→ Exercise directions
Each line of the records that includes "white" should be found and copied.

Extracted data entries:
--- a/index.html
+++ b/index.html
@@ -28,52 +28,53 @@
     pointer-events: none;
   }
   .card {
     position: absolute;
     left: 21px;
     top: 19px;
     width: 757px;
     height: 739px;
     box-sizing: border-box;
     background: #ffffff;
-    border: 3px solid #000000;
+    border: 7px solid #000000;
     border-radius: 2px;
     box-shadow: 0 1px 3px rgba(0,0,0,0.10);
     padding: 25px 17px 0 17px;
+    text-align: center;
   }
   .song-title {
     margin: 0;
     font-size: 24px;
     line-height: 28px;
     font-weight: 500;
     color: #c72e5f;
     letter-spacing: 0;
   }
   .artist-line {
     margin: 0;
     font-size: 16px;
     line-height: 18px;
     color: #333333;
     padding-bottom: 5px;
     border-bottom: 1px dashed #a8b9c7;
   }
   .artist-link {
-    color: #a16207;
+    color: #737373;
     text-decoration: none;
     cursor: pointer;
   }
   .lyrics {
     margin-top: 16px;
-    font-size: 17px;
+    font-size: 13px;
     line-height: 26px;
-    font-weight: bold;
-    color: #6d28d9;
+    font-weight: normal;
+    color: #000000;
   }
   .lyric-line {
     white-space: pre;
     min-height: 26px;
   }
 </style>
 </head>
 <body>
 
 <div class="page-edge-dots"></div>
---
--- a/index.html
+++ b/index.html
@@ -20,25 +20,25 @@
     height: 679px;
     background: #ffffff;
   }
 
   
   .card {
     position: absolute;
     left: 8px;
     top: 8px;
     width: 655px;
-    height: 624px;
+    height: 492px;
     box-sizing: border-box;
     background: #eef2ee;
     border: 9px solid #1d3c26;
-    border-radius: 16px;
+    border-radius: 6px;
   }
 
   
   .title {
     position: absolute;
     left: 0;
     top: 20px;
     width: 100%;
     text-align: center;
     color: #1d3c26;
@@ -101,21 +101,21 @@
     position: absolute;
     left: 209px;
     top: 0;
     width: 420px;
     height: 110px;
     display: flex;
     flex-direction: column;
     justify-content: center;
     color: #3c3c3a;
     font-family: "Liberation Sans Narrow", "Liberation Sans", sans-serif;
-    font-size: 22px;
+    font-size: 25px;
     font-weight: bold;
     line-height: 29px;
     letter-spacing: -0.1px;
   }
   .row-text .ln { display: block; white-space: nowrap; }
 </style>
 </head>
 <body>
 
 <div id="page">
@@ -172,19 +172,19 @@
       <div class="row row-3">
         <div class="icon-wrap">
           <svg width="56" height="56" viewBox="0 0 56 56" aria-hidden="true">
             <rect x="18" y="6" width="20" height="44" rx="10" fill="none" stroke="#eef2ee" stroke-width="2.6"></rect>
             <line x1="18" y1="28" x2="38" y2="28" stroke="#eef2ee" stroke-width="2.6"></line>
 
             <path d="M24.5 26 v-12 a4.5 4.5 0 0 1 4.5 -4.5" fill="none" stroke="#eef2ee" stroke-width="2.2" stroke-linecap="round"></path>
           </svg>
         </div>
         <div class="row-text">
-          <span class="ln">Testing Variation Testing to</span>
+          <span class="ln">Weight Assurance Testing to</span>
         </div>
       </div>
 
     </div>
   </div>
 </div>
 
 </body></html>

→ Solution to this exercise
     white-space: pre;
   .row-text .ln { display: block; white-space: nowrap; }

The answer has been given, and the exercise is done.